Create JWT Token within UsernamePasswordAuthenticationFilter or Controller?

I try to generate a JWT Token with Spring Security but I don't how to do it correctly (with the best practice).
Do I should "intercept" the authenticate method within UsernamePasswordAuthenticationFilter somewhere and generate token inside it ?
Or it is better to use AuthenticationManager autowired in the controller '/login' ?
I'm afraid to authenticate the user twice if I use the controller mechanism.
I used this tutorial : tutorial Jwt Token
Here is my code :
#EnableWebSecurity
#EnableGlobalMethodSecurity(securedEnabled = true)
public class WebSecurityConfig extends WebSecurityConfigurerAdapter {
#Autowired
UserService userService;
#Autowired
private JwtAuthenticationEntryPoint jwtAuthenticationEntryPoint;
// #Autowired
// private UserDetailsService jwtUserDetailsService;
#Autowired
private JwtTokenFilter jwtTokenFilter;
#Override
protected void configure(HttpSecurity http) throws Exception {
http
.httpBasic()
.and()
.exceptionHandling().authenticationEntryPoint(jwtAuthenticationEntryPoint)
.and()
.sessionManagement()
.sessionCreationPolicy(SessionCreationPolicy.STATELESS)
.and()
.cors().and()
.csrf().disable()
.authorizeRequests()
.antMatchers("/css/**", "/login/**", "/register/**").permitAll()

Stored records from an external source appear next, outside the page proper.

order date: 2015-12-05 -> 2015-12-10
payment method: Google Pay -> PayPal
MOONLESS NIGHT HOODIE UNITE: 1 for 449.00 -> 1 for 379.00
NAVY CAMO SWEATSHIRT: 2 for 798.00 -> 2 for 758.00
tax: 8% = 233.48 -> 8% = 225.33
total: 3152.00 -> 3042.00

.antMatchers("/admin/**").hasRole("ADMIN")
.anyRequest().authenticated()
.and()
//.csrfTokenRepository(CookieCsrfTokenRepository.withHttpOnlyFalse());
.formLogin()
.usernameParameter("email")
//.loginPage("http://localhost:4200/login").failureUrl("/login-error")
.and()
.logout()
.permitAll();
http
.addFilterBefore(jwtTokenFilter, UsernamePasswordAuthenticationFilter.class);
}
#Autowired
public void configure(AuthenticationManagerBuilder auth) throws Exception {
auth.authenticationProvider(authenticationProvider());
}
#Bean
public CustomDaoAuthenticationProvider authenticationProvider() {
CustomDaoAuthenticationProvider authenticationProvider = new CustomDaoAuthenticationProvider();
authenticationProvider.setPasswordEncoder(new BCryptPasswordEncoder());
authenticationProvider.setUserDetailsService(userService);
return authenticationProvider;
}
#Bean
public WebMvcConfigurer corsConfigurer() {
return new WebConfig() {
#Override
public void addCorsMappings(CorsRegistry registry) {
registry.addMapping("/**")
.allowedOrigins(
"http://localhost:4200")
.allowedMethods("GET", "POST", "PUT", "DELETE", "HEAD", "OPTIONS")

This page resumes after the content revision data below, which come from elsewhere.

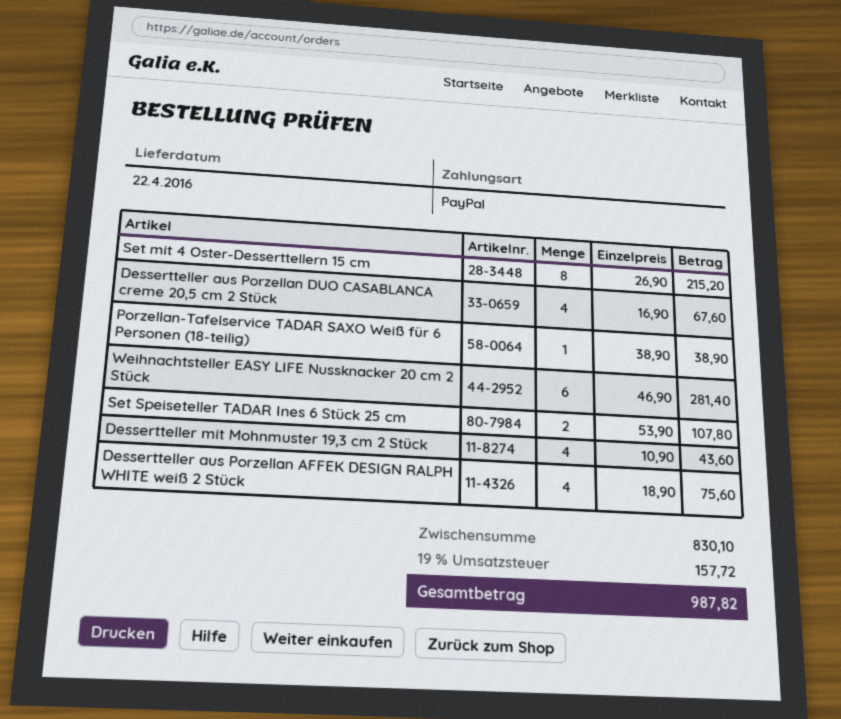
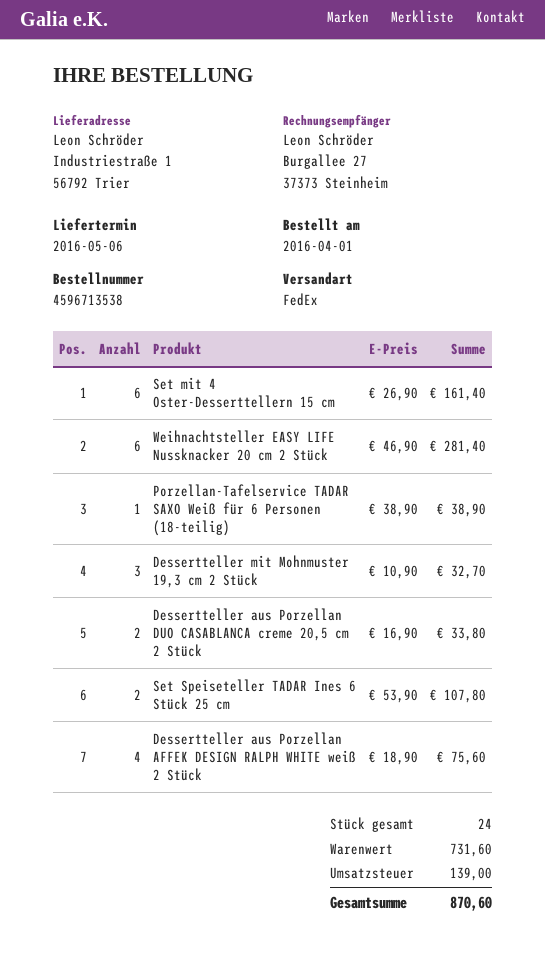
delivery date: 2016-04-22 -> 2016-05-06
Set mit 4 Oster-Desserttellern 15 cm: 8 x 26.90 = 215.20 -> 6 x 26.90 = 161.40
Dessertteller aus Porzellan DUO CASABLANCA creme 20,5 cm 2 Stück: 4 x 16.90 = 67.60 -> 2 x 16.90 = 33.80
Dessertteller mit Mohnmuster 19,3 cm 2 Stück: 4 x 10.90 = 43.60 -> 3 x 10.90 = 32.70
subtotal: 830.10 -> 731.60
tax: 157.72 -> 139.00
total: 987.82 -> 870.60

.allowedHeaders("Content-Type", "X-Requested-With", "accept", "Origin", "Access-Control-Request-Method",
"Access-Control-Request-Headers", "Authorization", "Cache-Control",
"Access-Control-Allow-Origin")
.exposedHeaders("Access-Control-Allow-Origin", "Access-Control-Allow-Credentials")

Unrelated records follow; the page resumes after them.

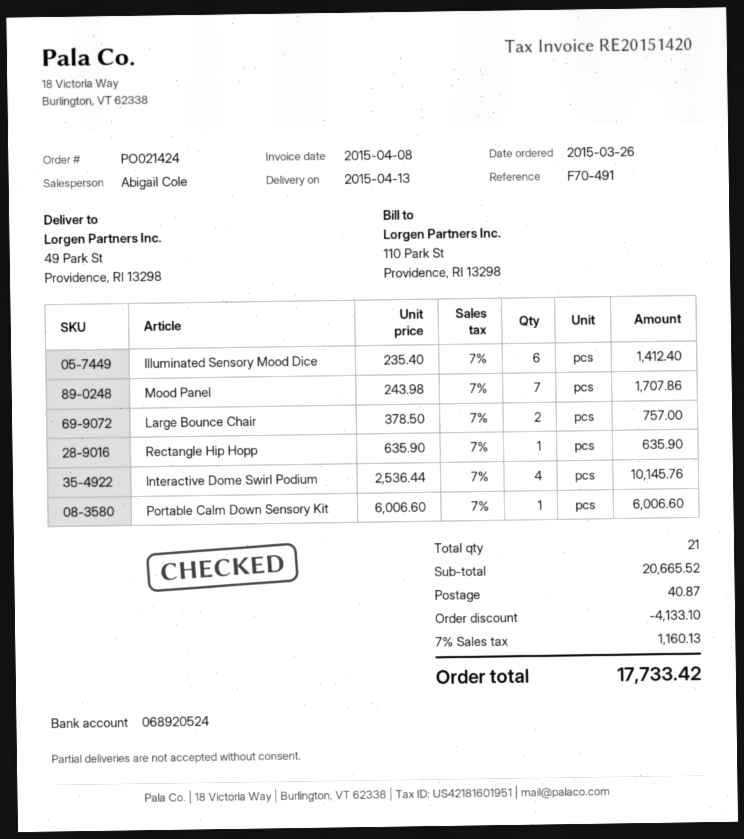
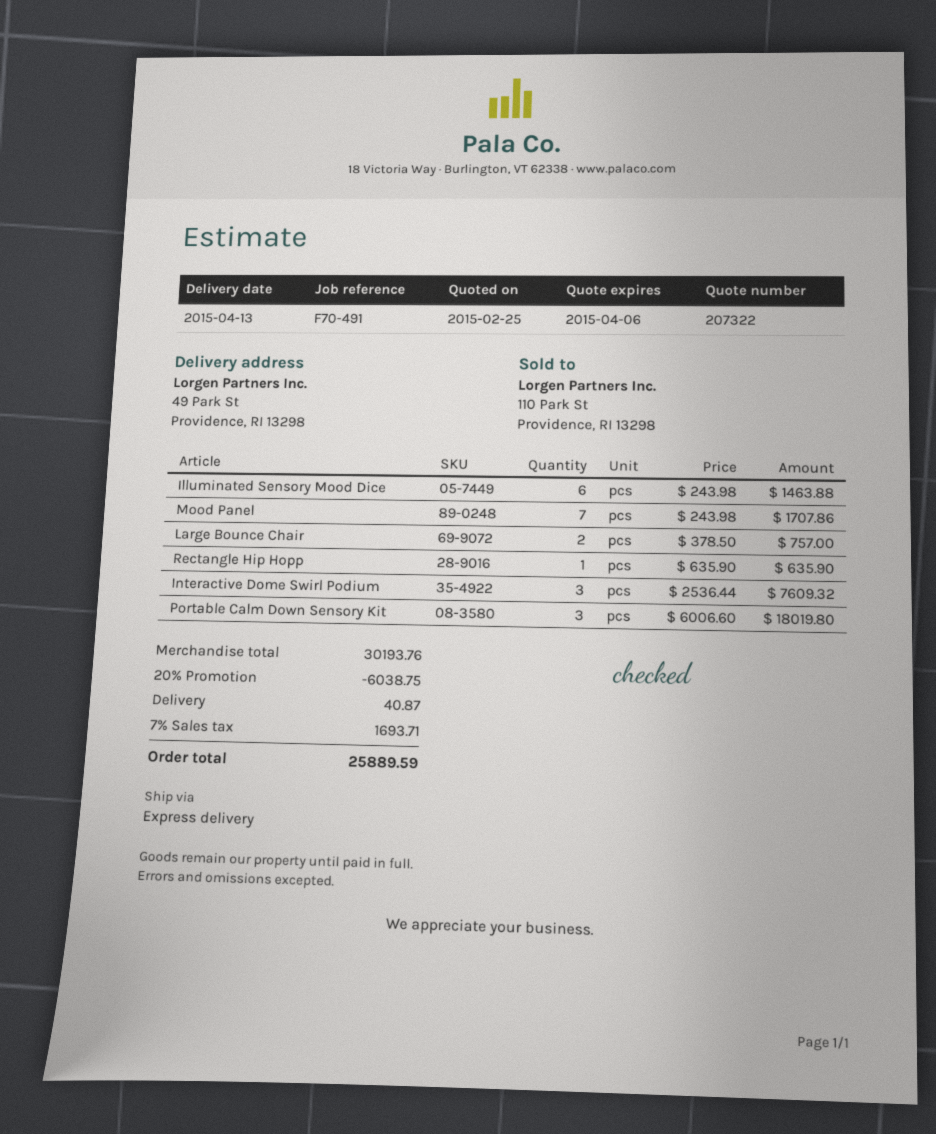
Illuminated Sensory Mood Dice: 6 x 235.40 = 1412.40 -> 6 x 243.98 = 1463.88
Interactive Dome Swirl Podium: 4 x 2536.44 = 10145.76 -> 3 x 2536.44 = 7609.32
Portable Calm Down Sensory Kit: 1 x 6006.60 = 6006.60 -> 3 x 6006.60 = 18019.80
subtotal: 20665.52 -> 30193.76
discount: 4133.10 -> 6038.75
tax: 7% = 1160.13 -> 7% = 1693.71
total: 17733.42 -> 25889.59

.allowCredentials(true).maxAge(3600);
}
};
}
}
Token Filter
public class JwtTokenFilter extends GenericFilterBean {
private JwtTokenProvider jwtTokenProvider;
public JwtTokenFilter(JwtTokenProvider jwtTokenProvider) {
this.jwtTokenProvider = jwtTokenProvider;
}
#Override
public void doFilter(ServletRequest req, ServletResponse res, FilterChain filterChain) throws IOException, ServletException {
String token = jwtTokenProvider.resolveToken((HttpServletRequest) req);
if (token != null && jwtTokenProvider.validateToken(token)) {
Authentication auth = token != null ? jwtTokenProvider.getAuthentication(token) : null;
SecurityContextHolder.getContext().setAuthentication(auth);
}
filterChain.doFilter(req, res);
}
}
Token Provider
#Component
public class JwtTokenProvider {
#Value("${security.jwt.token.secret-key:secret}")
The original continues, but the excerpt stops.